SEBI lowers fee cap for mutual funds, likely to benefit lakhs of investors
In a move that is expected to benefit lakhs of investors, the Securities and Exchange Board of India (SEBI) has announced a reduction in the total expense ratio (TER) charged by mutual fund companies. The TER, which is a percentage of the fund’s assets, is used to cover the costs of managing and operating the fund. The reduction, although modest at just 15 basis points, is likely to result in significant savings for investors over the long term.
The new regulations announced by SEBI state that the TER will now comprise three components: the base expense ratio, brokerage, and statutory levies. This bifurcation of the TER into its component units is expected to bring more transparency to the fees charged by mutual fund companies. While the cut in the TER may not seem significant at first glance, it is likely to have a positive impact on the returns earned by investors.
To understand the impact of the reduction in TER, it is essential to know how it works. The TER is a fee that is deducted from the net asset value (NAV) of the mutual fund on a daily basis. The NAV is the total value of the fund’s assets minus its liabilities, divided by the number of units outstanding. The TER is used to cover the costs of managing the fund, including the fees paid to the fund manager, distributors, and other service providers.
The reduction in the TER will result in a lower deduction from the NAV, which means that investors will earn higher returns on their investments. For example, if an investor invests Rs 1 lakh in a mutual fund with a TER of 2.5%, the fund will deduct Rs 2,500 as fees, leaving the investor with a balance of Rs 97,500. If the TER is reduced to 2.35%, the fund will deduct Rs 2,350 as fees, leaving the investor with a balance of Rs 97,650. Over the long term, these small savings can add up to significant amounts.
The bifurcation of the TER into its component units is also expected to bring more transparency to the fees charged by mutual fund companies. Currently, the TER is a single fee that encompasses all the costs of managing the fund. By breaking it down into its component units, investors will be able to see exactly how much they are paying for each service. This will enable them to make more informed decisions about their investments and to compare the fees charged by different mutual fund companies.

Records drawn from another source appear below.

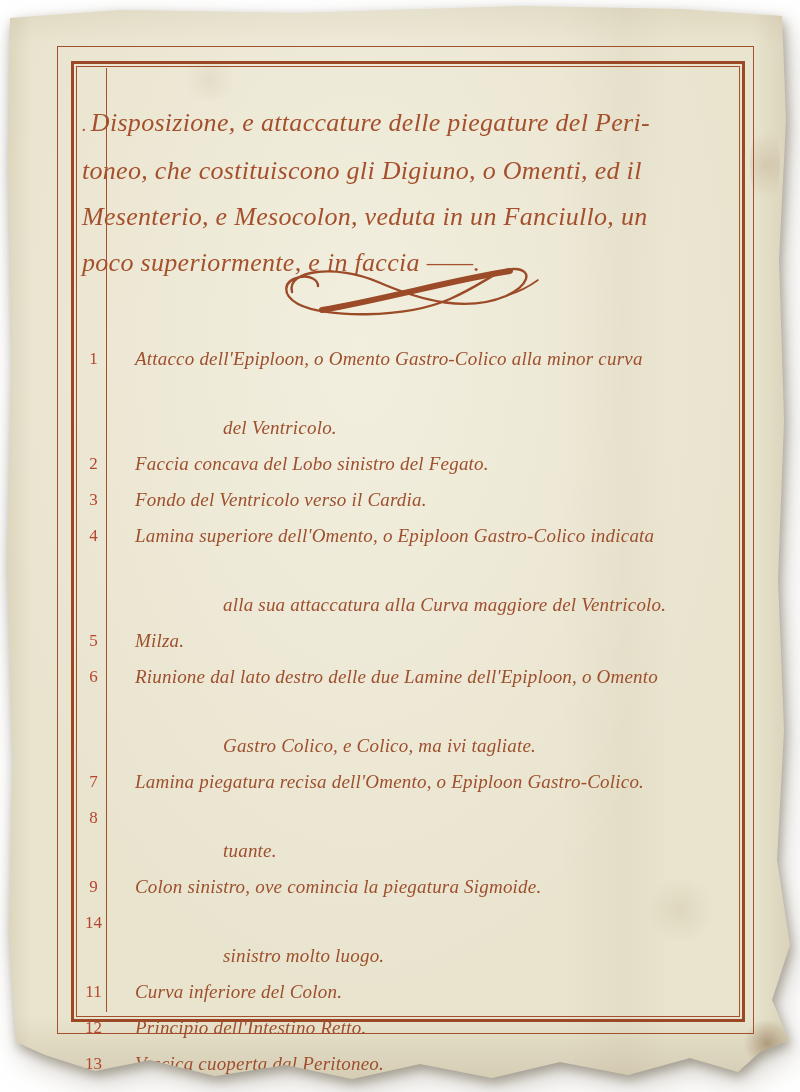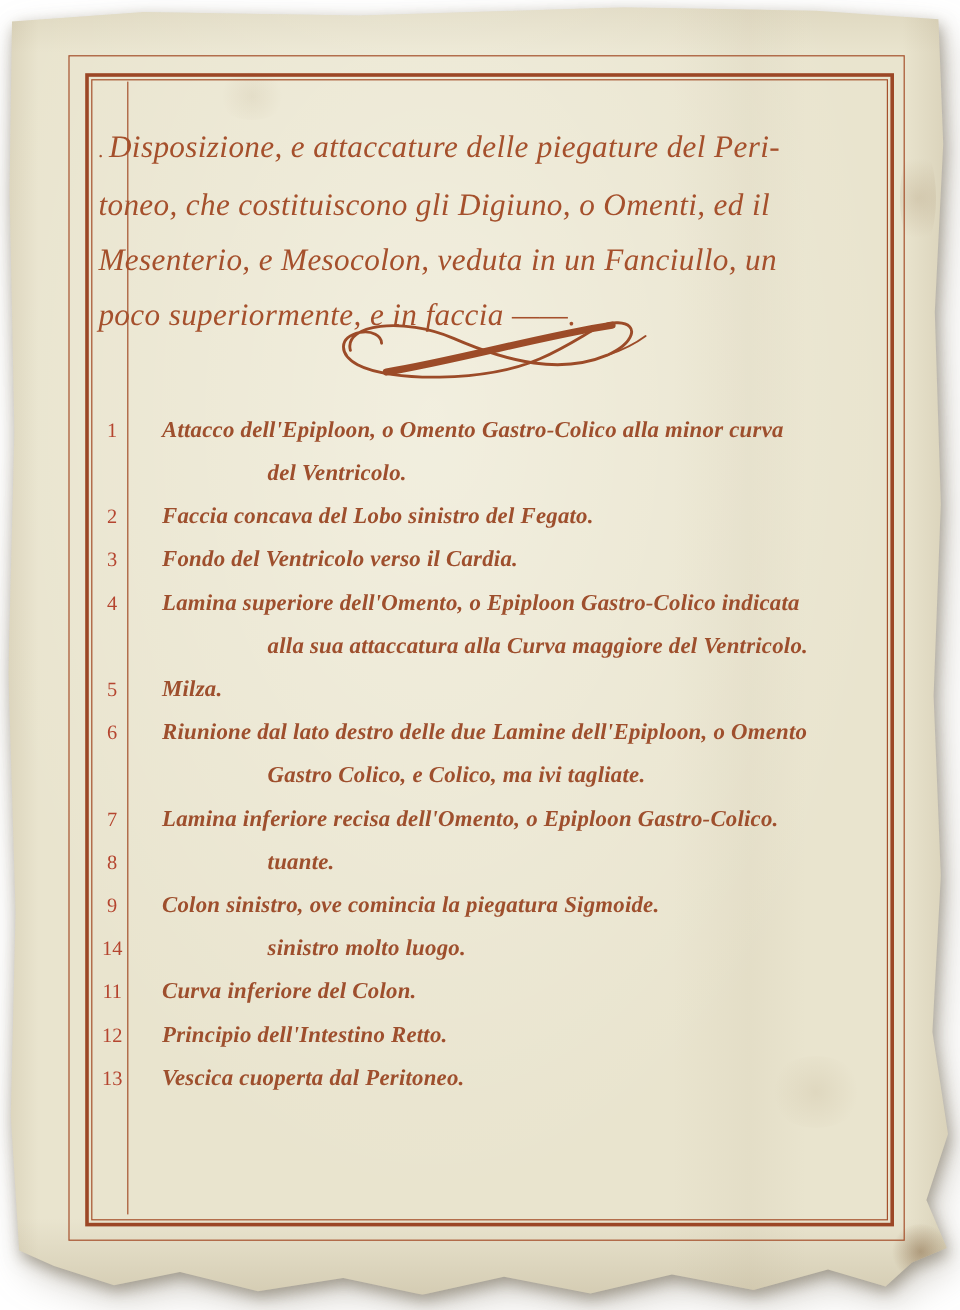--- a/index.html
+++ b/index.html
@@ -70,7 +70,7 @@
   .txt{
     flex:1;padding-left:27px;
     font-style:italic;font-size:19px;line-height:36px;
-    color:#9e4f2d;white-space:nowrap;letter-spacing:.2px;font-weight:bold;
+    color:#9e4f2d;white-space:nowrap;letter-spacing:.2px;
   }
   .l2{padding-left:88px;}
 </style>

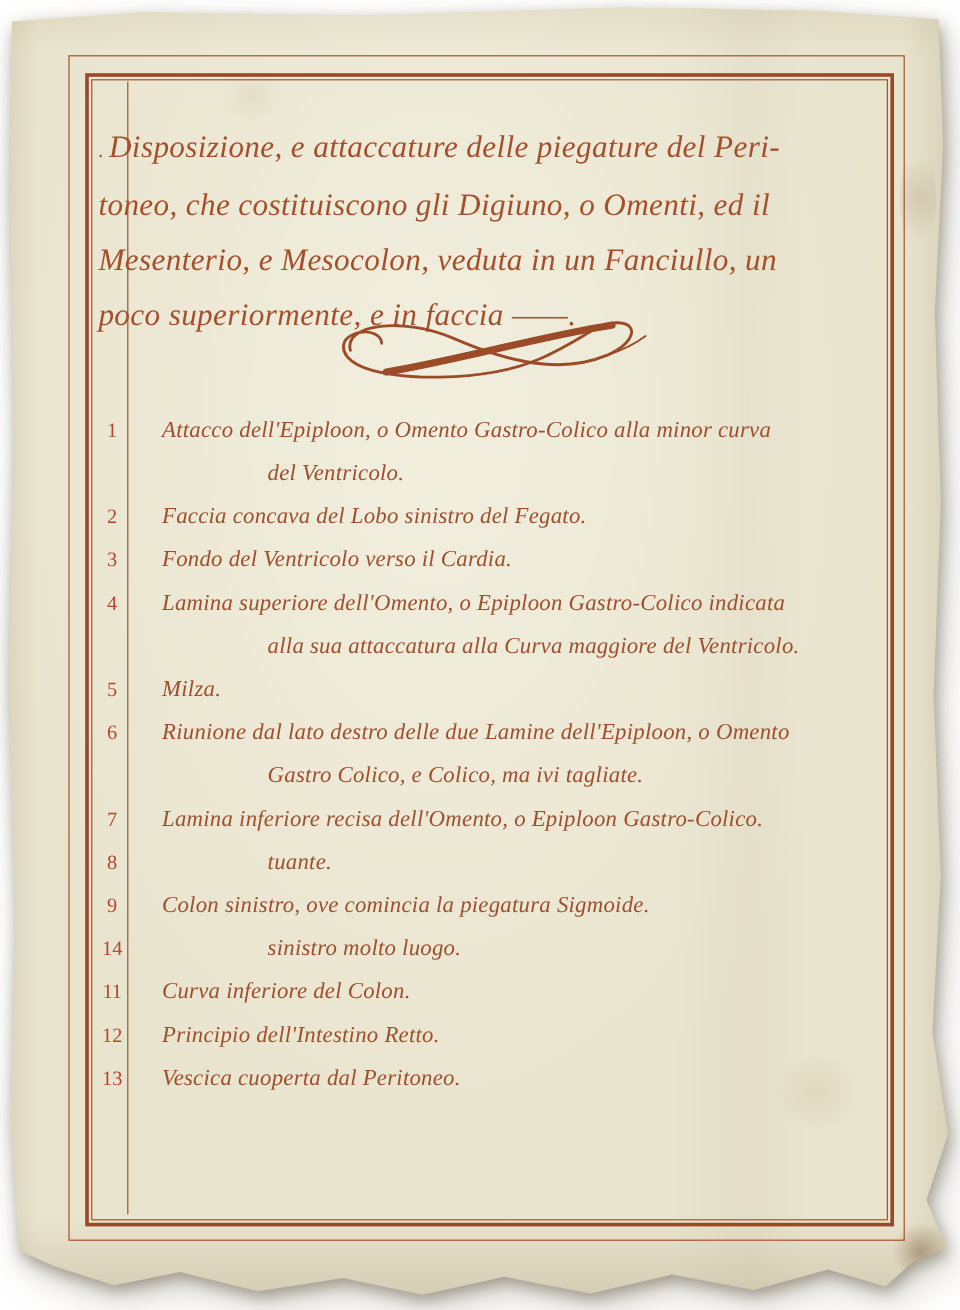--- a/index.html
+++ b/index.html
@@ -72,7 +72,7 @@
     font-style:italic;font-size:19px;line-height:36px;
     color:#9e4f2d;white-space:nowrap;letter-spacing:.2px;
   }
-  .l2{padding-left:88px;}
+  .l2{padding-left:88px;margin-top:33px;}
 </style>
 </head>
 <body>

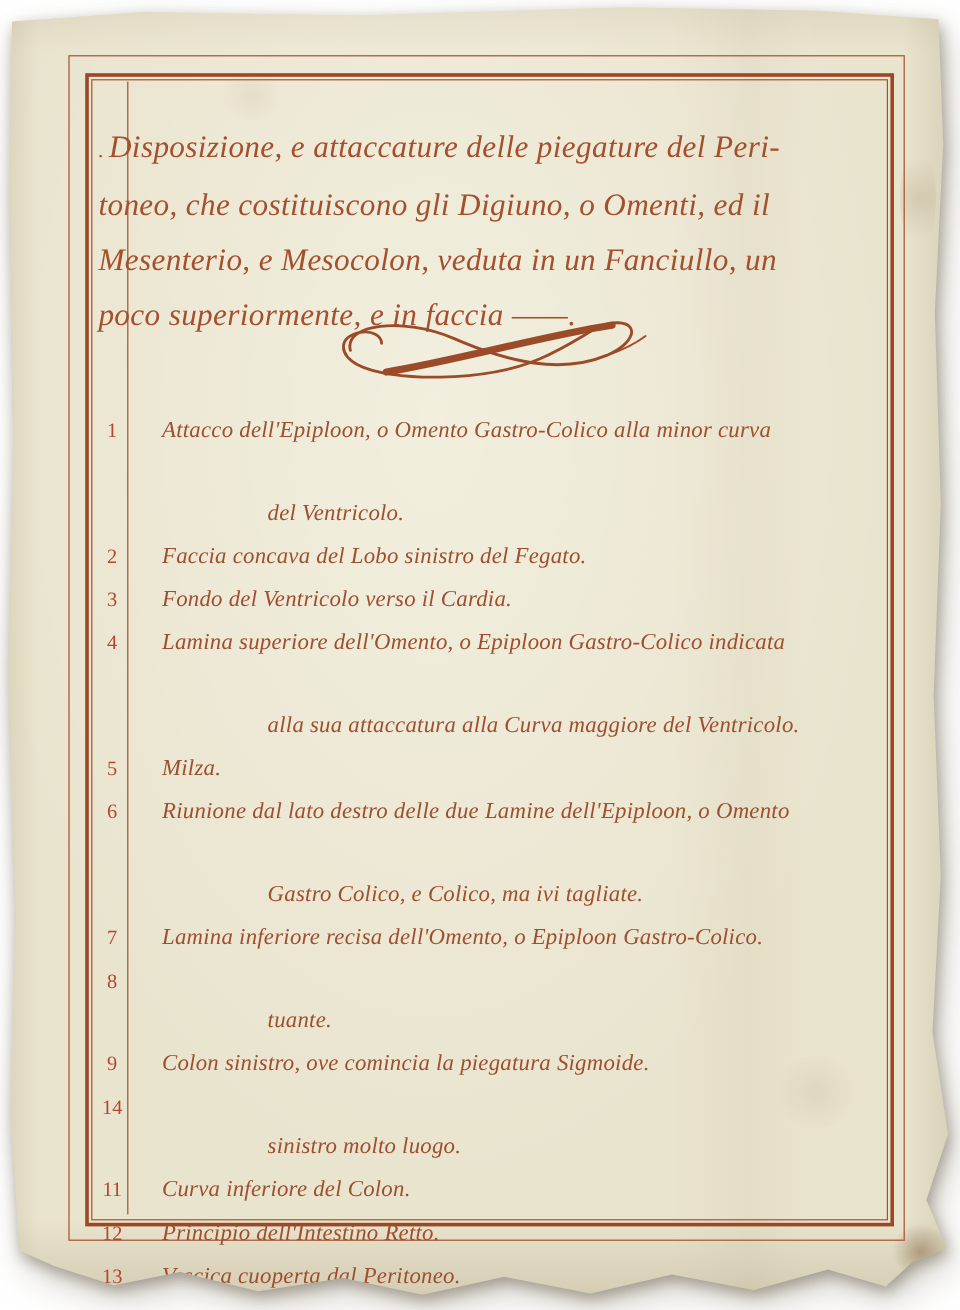--- a/index.html
+++ b/index.html
@@ -147,7 +147,7 @@
       <div class="row">
         <div class="num">7</div>
         <div class="txt">
-            <div class="l1">Lamina inferiore recisa dell'Omento, o Epiploon Gastro-Colico.</div>
+            <div class="l1">Lamina piegatura recisa dell'Omento, o Epiploon Gastro-Colico.</div>
           </div>
       </div>
       <div class="row">

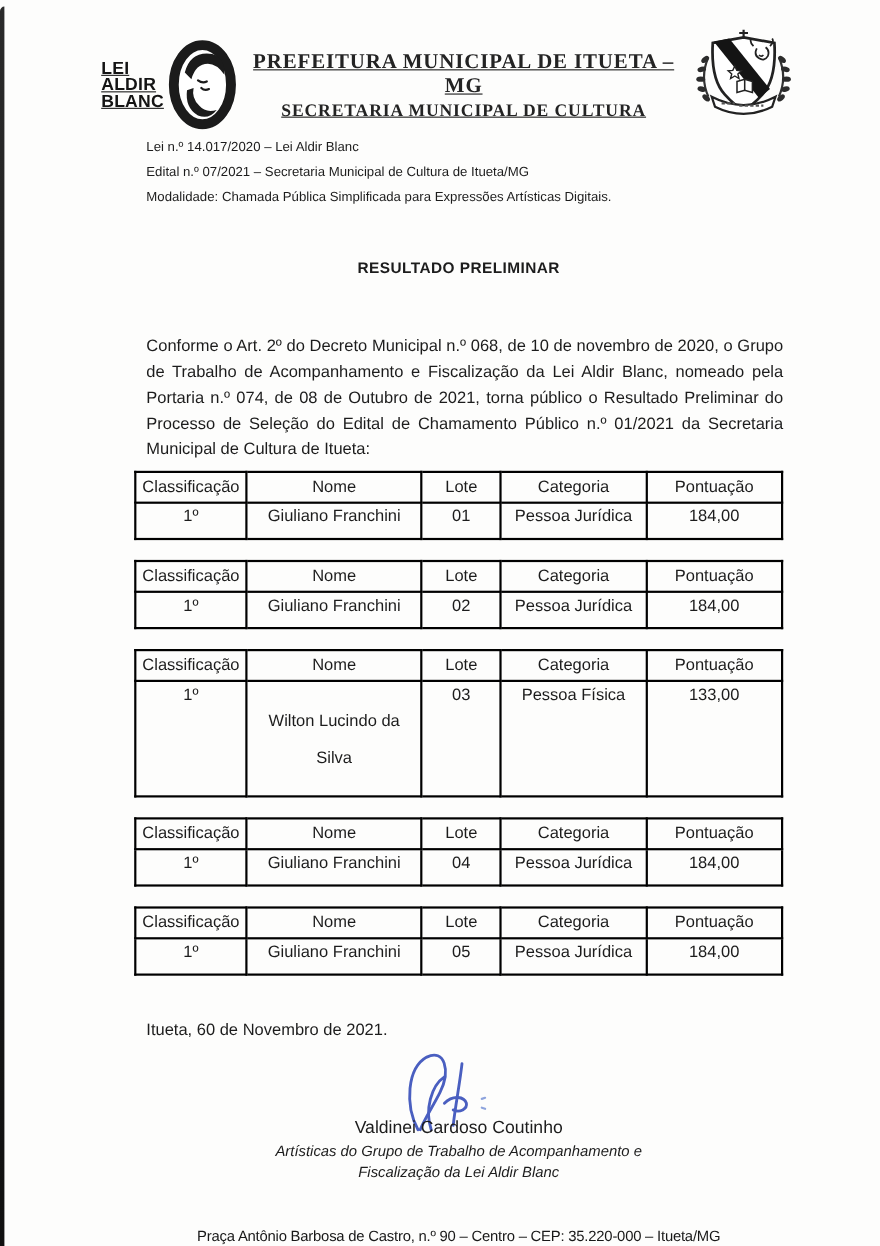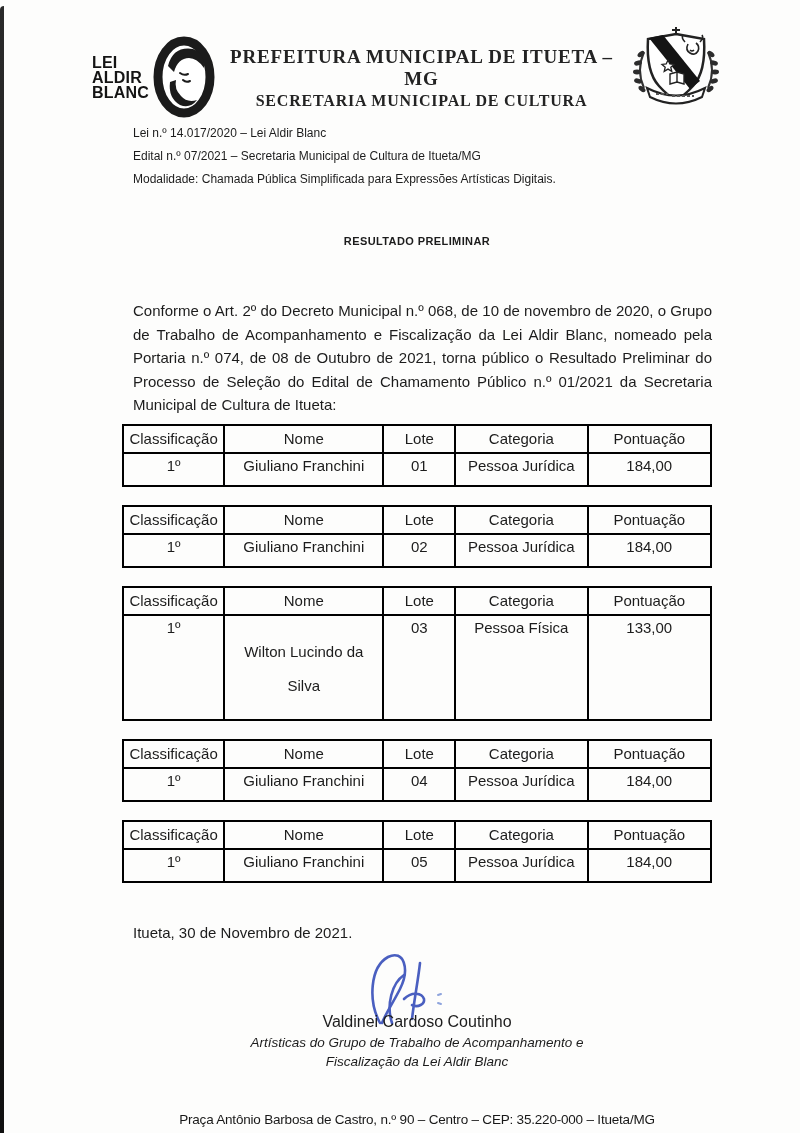--- a/index.html
+++ b/index.html
@@ -23,7 +23,7 @@
   
   .docheader {
     position:absolute; left:92px; right:76px; top:26px;
-    display:flex; align-items:flex-start; 
+    display:flex; align-items:flex-start; text-decoration:underline;
   }
   .logo-left { display:flex; align-items:center; gap:4px; margin-top:10px; }
   .logo-left .logo-text {

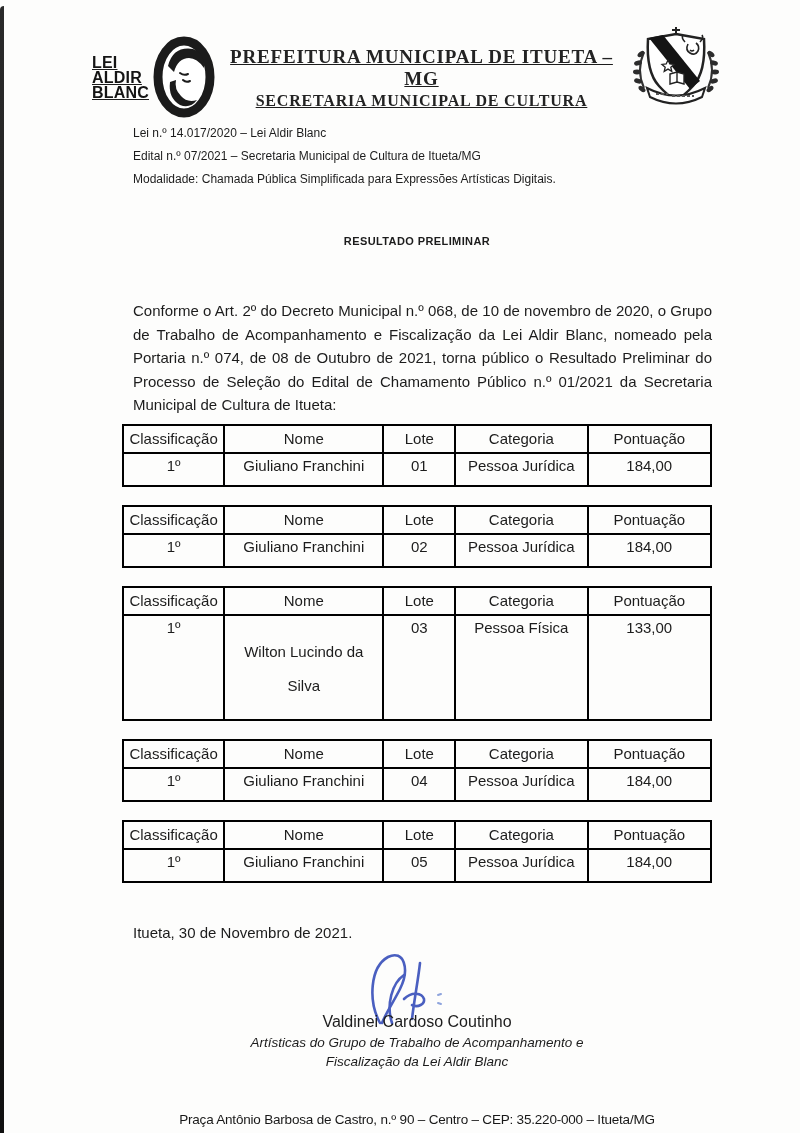--- a/index.html
+++ b/index.html
@@ -47,7 +47,7 @@
   }
   .doc-title {
     margin-top:44px; text-align:center;
-    font-weight:bold; font-size:11px; letter-spacing:0.4px;
+    font-weight:bold; font-size:14px; letter-spacing:0.4px;
   }
   .paragraph {
     margin-top:52px; margin-left:11px;

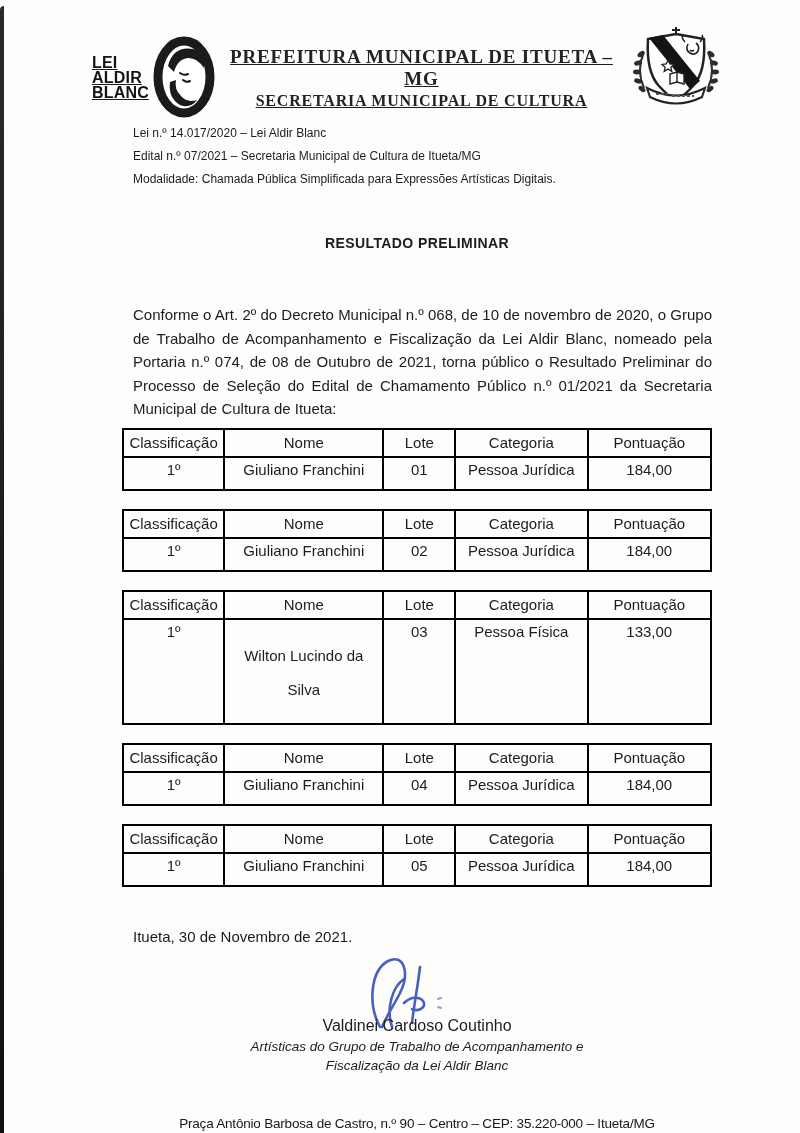--- a/index.html
+++ b/index.html
@@ -294,7 +294,7 @@
     </tbody>
       </table>
 
-    <div class="date-line">Itueta, 30 de Novembro de 2021.</div>
+    <div class="date-line">Itueta, 60 de Novembro de 2021.</div>
 
     <div class="sig-block">
       <svg class="sig-svg" width="150" height="78" viewBox="0 0 150 78" aria-hidden="true">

While the reduction in the TER is a positive move, it is essential to note that it may not result in lower fees for all investors. In some cases, the bifurcation of the TER into its component units may result in the overall fee remaining unchanged. This is because the reduction in the base expense ratio may be offset by an increase in brokerage or statutory levies. However, even in such cases, the increased transparency will enable investors to make more informed decisions about their investments.
The reduction in the TER is also expected to increase competition among mutual fund companies. With the fees charged by these companies now more transparent, investors will be able to compare the costs of different funds and choose the ones that offer the best value for money. This increased competition is likely to result in lower fees and better returns for investors over the long term.
In conclusion, the reduction in the TER announced by SEBI is a positive move that is likely to benefit lakhs of investors. While the cut may seem modest at just 15 basis points, it is expected to result in significant savings for investors over the long term. The bifurcation of the TER into its component units will also bring more transparency to the fees charged by mutual fund companies, enabling investors to make more informed decisions about their investments. As always, it is essential for investors to carefully evaluate the fees charged by mutual fund companies and to choose the ones that offer the best value for money.